Entremés

El término entremés, en literatura, define una breve pieza de teatro cómico que se representa entre un acto y otro de otra obra mayor con el propósito de entretener al público en la espera.

Orígenes y desarrollo

Es posible que el entremés proceda de los intermedios festivos que, ya en la edad media, se realizaban en ciertas celebraciones, como danzas y torneos.

Se considera que el primer entremés propiamente dicho fue la obra Entremés (1550), de Sebastián de Horozco. Sin embargo, ya en ciertas obras dramáticas del autor Juan del Encina, algo anterior a Horozco, aparecían algunos de los rasgos esenciales de este tipo de piezas: son escenas cómicas independientes de la acción principal, en las que aparecen personajes de clase social baja que hablan con un lenguaje muy tosco, lleno de juramentos e insultos.

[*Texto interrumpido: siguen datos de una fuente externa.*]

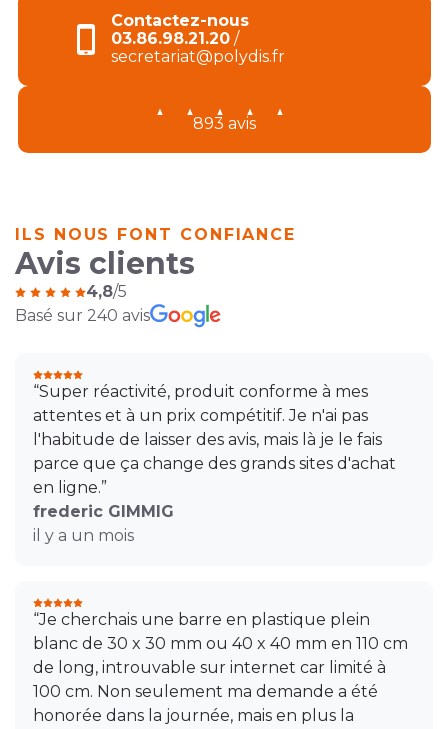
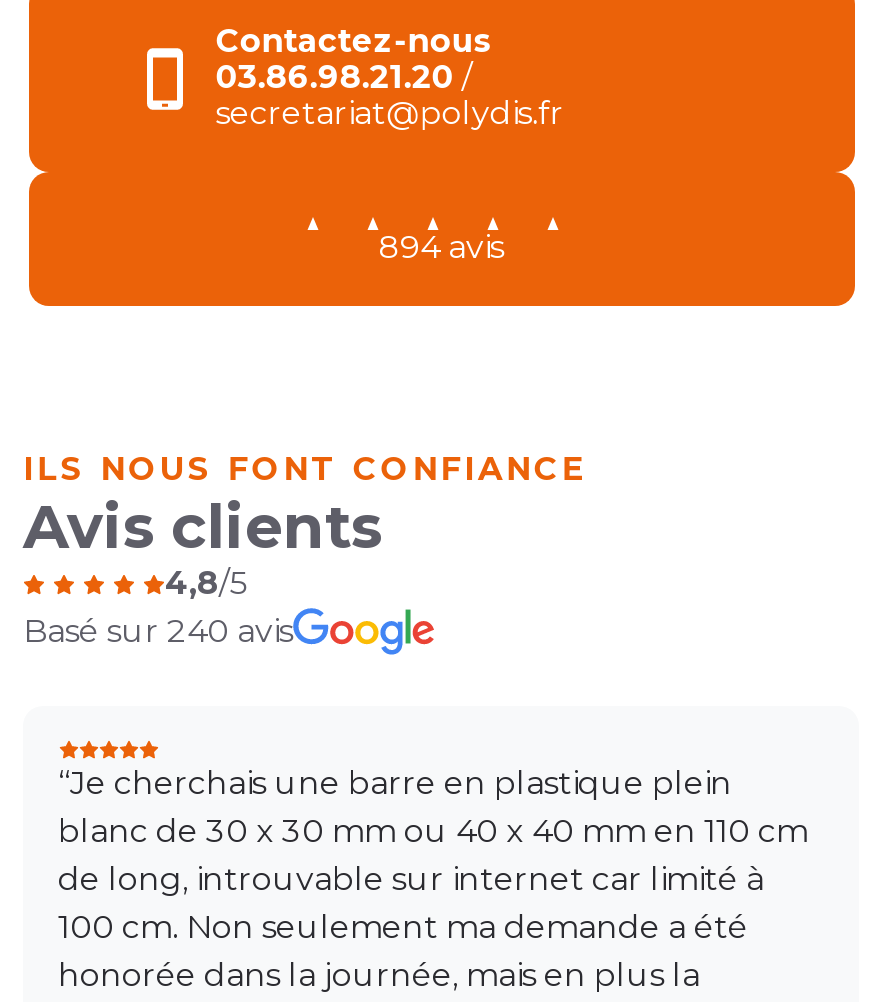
[192,114,256,133] 893 avis -> [378,228,504,266] 894 avis
[32,382,396,545] “Super réactivité, produit conforme à mes | attentes et à un prix compétitif. Je n'ai pas | l'habitude de laisser des avis, mais là je le fais | parce que ça change des grands sites d'achat | en ligne.” | frederic GIMMIG | il y a un mois -> none

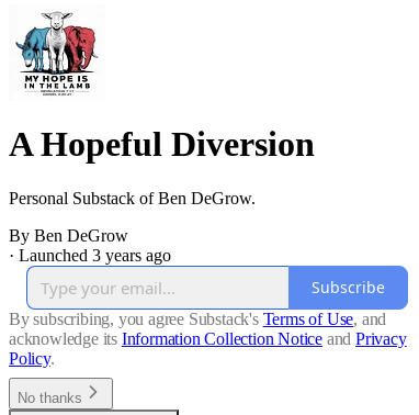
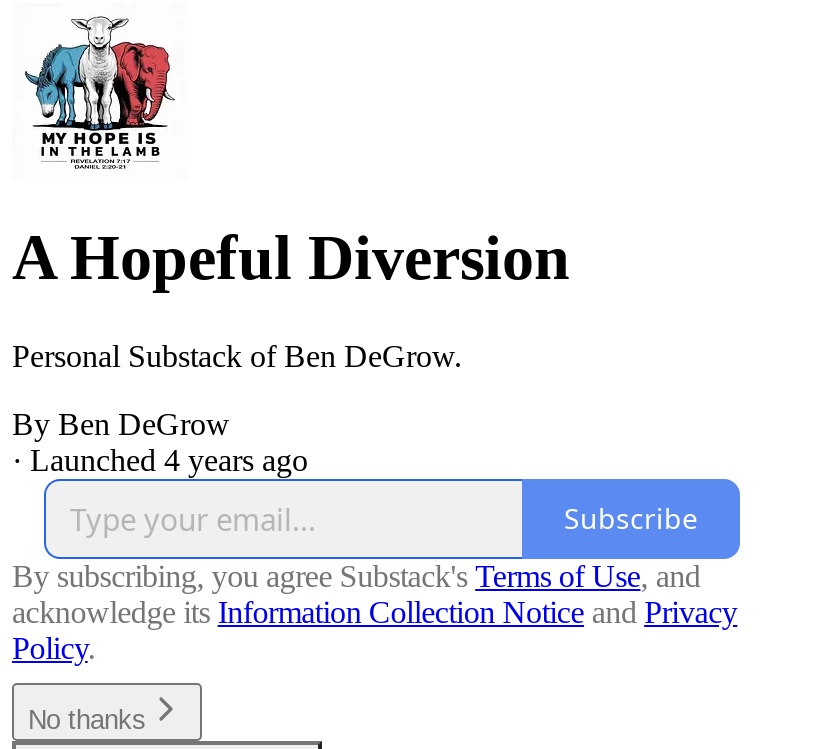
[9,246,171,264] · Launched 3 years ago -> [12,443,308,477] · Launched 4 years ago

A mediados del siglo XVI la obra del dramaturgo Lope de Rueda sistematizó las bases de lo que sería el entremés a partir de entonces: el desarrollo de la acción en tres secuencias (preparación, desarrollo y desenlace), la aparición de personajes activos (listos) y personajes pasivos (simples), la burla como desencadenante del argumento y el clásico final en el que algún personaje resulta aporreado.

Sin embargo, fue a partir del siglo XVII cuando el entremés se desarrolló completamente como género diferenciado de otros tipos de teatro, y fue cultivado por autores tan importantes como Miguel de Cervantes.

Características

El lenguaje de los entremeses se caracteriza por su sencillez y expresividad. En los entremeses se intenta reflejar el habla popular e incluso algunas variedades dialectales. Abundan los insultos, juramentos y refranes.

Los entremeses del siglo XVII suelen estar escritos en verso. Las estrofas más comunes son sencillas y típicas de la lírica popular, como romances, seguidillas, redondillas y coplas. La rima se utiliza como un recurso cómico más.

En este género predomina la acción, se trata de una intriga sencilla, normalmente una burla, en la que participan unos personajes activos y otros pasivos.

Los personajes son prototipos humanos que representan defectos muy concretos: el tacaño, el celoso, el mujeriego, el fanfarrón, la descarada, el marido cornudo, la mujer infiel, el estudiante gorrón, etc.

El entremés refleja situaciones de la vida cotidiana, por tanto la acción suele desarrollarse en plazas, mercados, teatros, corridas de toros, fiestas populares, etc.